About this exercise
The entries shown here must be retyped in full, with no pictures included.
##### Material supplied
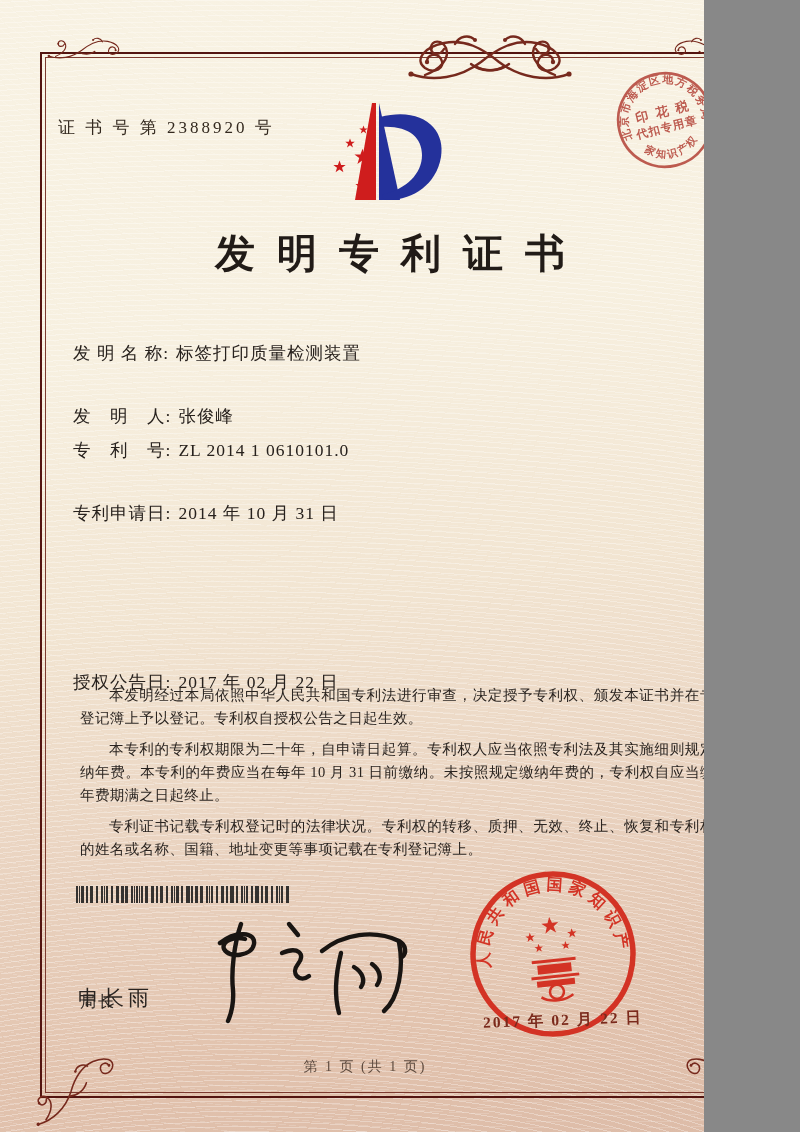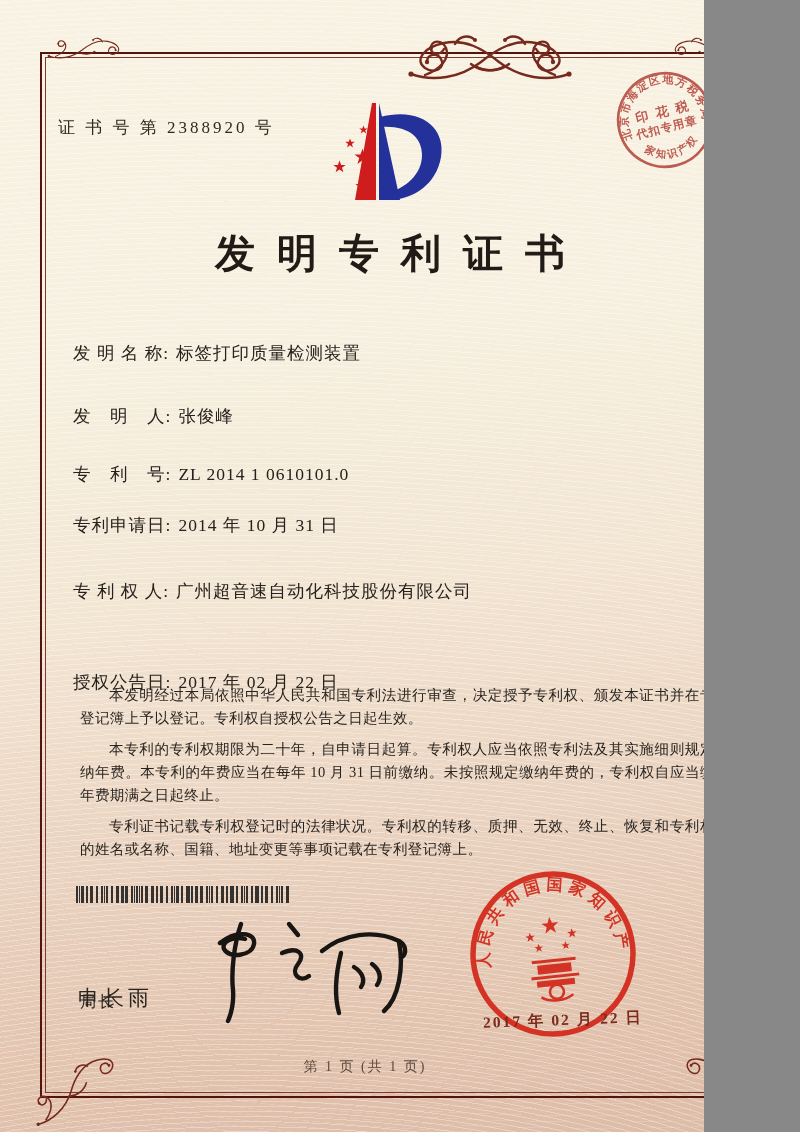--- a/index.html
+++ b/index.html
@@ -132,7 +132,7 @@
   <div class="field" style="top:341px">
     <span class="lab">发 明 名 称:</span><span>标签打印质量检测装置</span>
   </div>
-  <div class="field" style="top:462px">
+  <div class="field" style="top:438px">
     <span class="lab">专　利　号:</span><span>ZL 2014 1 0610101.0</span>
   </div>
   <div class="field" style="top:513px">

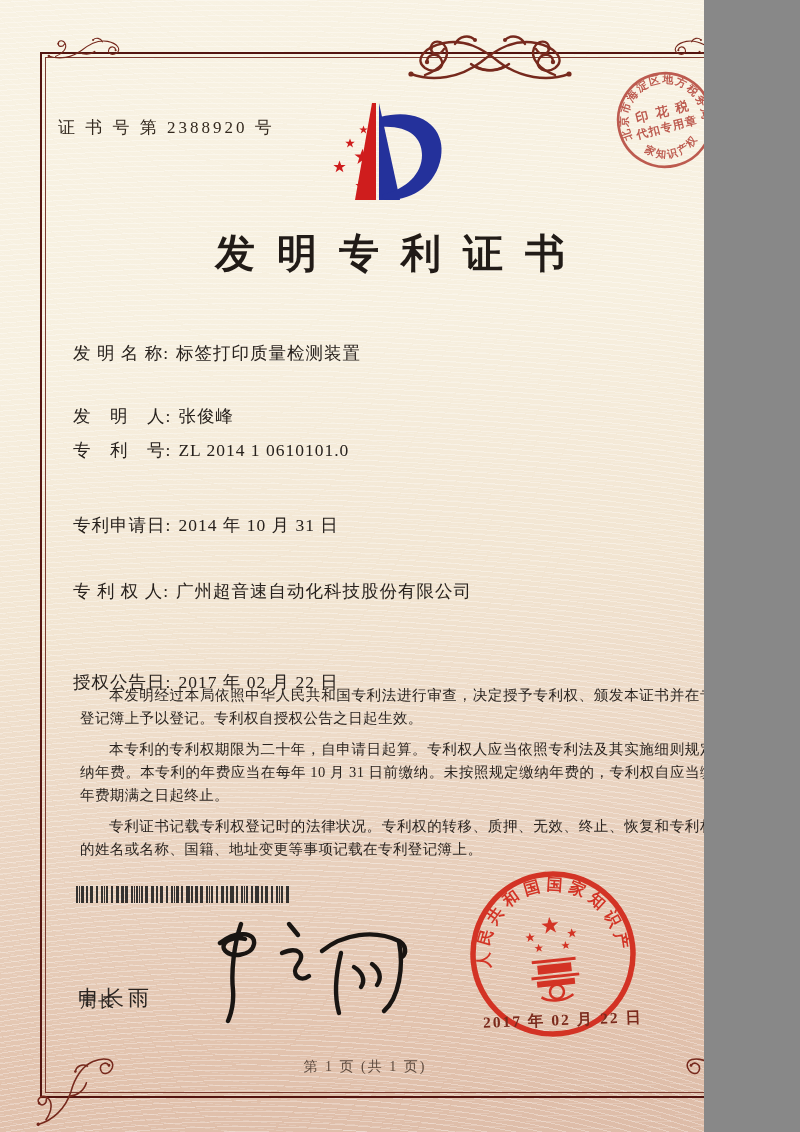--- a/index.html
+++ b/index.html
@@ -135,7 +135,7 @@
   <div class="field" style="top:438px">
     <span class="lab">专　利　号:</span><span>ZL 2014 1 0610101.0</span>
   </div>
-  <div class="field" style="top:513px">
+  <div class="field" style="top:501px">
     <span class="lab">专利申请日:</span><span>2014 年 10 月 31 日</span>
   </div>
   <div class="field" style="top:579px">

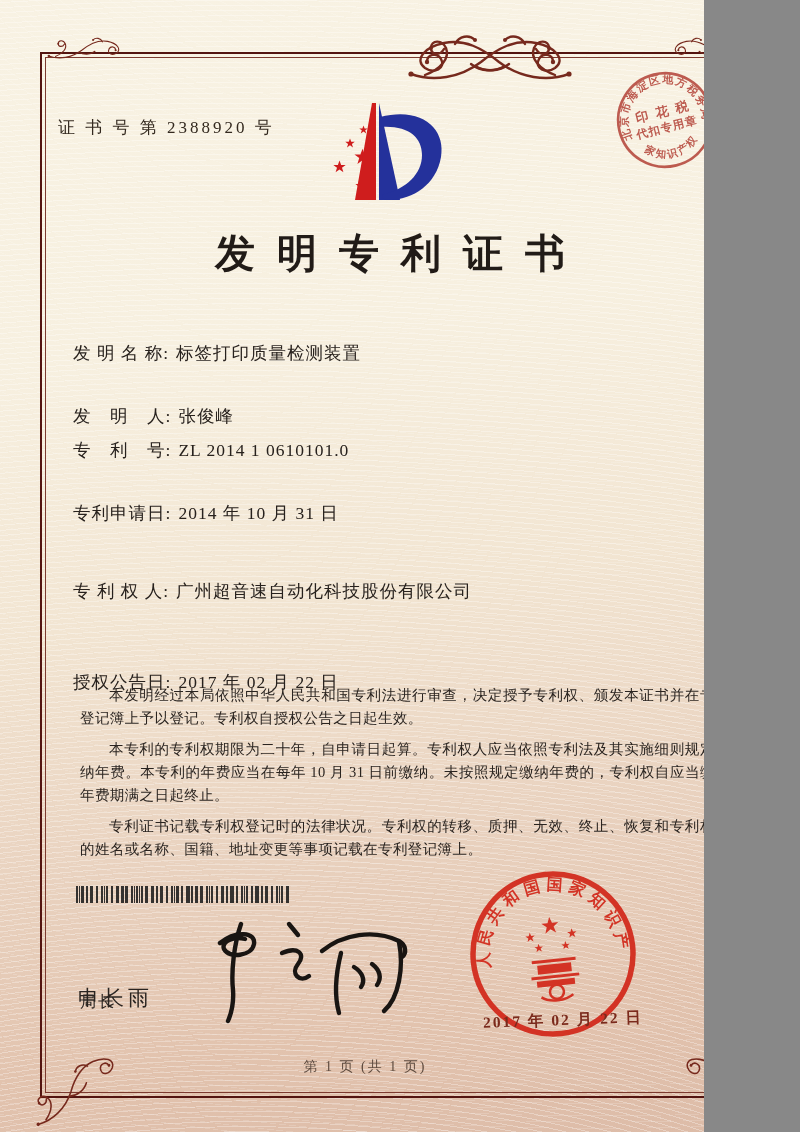--- a/index.html
+++ b/index.html
@@ -138,9 +138,6 @@
   <div class="field" style="top:501px">
     <span class="lab">专利申请日:</span><span>2014 年 10 月 31 日</span>
   </div>
-  <div class="field" style="top:579px">
-    <span class="lab">专 利 权 人:</span><span>广州超音速自动化科技股份有限公司</span>
-  </div>
   <div class="field" style="top:670px">
     <span class="lab">授权公告日:</span><span>2017 年 02 月 22 日</span>
   </div>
##########
Solution to this problem
--- a/index.html
+++ b/index.html
@@ -132,7 +132,7 @@
   <div class="field" style="top:341px">
     <span class="lab">发 明 名 称:</span><span>标签打印质量检测装置</span>
   </div>
-  <div class="field" style="top:462px">
+  <div class="field" style="top:438px">
     <span class="lab">专　利　号:</span><span>ZL 2014 1 0610101.0</span>
   </div>
   <div class="field" style="top:513px">

--- a/index.html
+++ b/index.html
@@ -135,7 +135,7 @@
   <div class="field" style="top:438px">
     <span class="lab">专　利　号:</span><span>ZL 2014 1 0610101.0</span>
   </div>
-  <div class="field" style="top:513px">
+  <div class="field" style="top:501px">
     <span class="lab">专利申请日:</span><span>2014 年 10 月 31 日</span>
   </div>
   <div class="field" style="top:579px">

--- a/index.html
+++ b/index.html
@@ -138,9 +138,6 @@
   <div class="field" style="top:501px">
     <span class="lab">专利申请日:</span><span>2014 年 10 月 31 日</span>
   </div>
-  <div class="field" style="top:579px">
-    <span class="lab">专 利 权 人:</span><span>广州超音速自动化科技股份有限公司</span>
-  </div>
   <div class="field" style="top:670px">
     <span class="lab">授权公告日:</span><span>2017 年 02 月 22 日</span>
   </div>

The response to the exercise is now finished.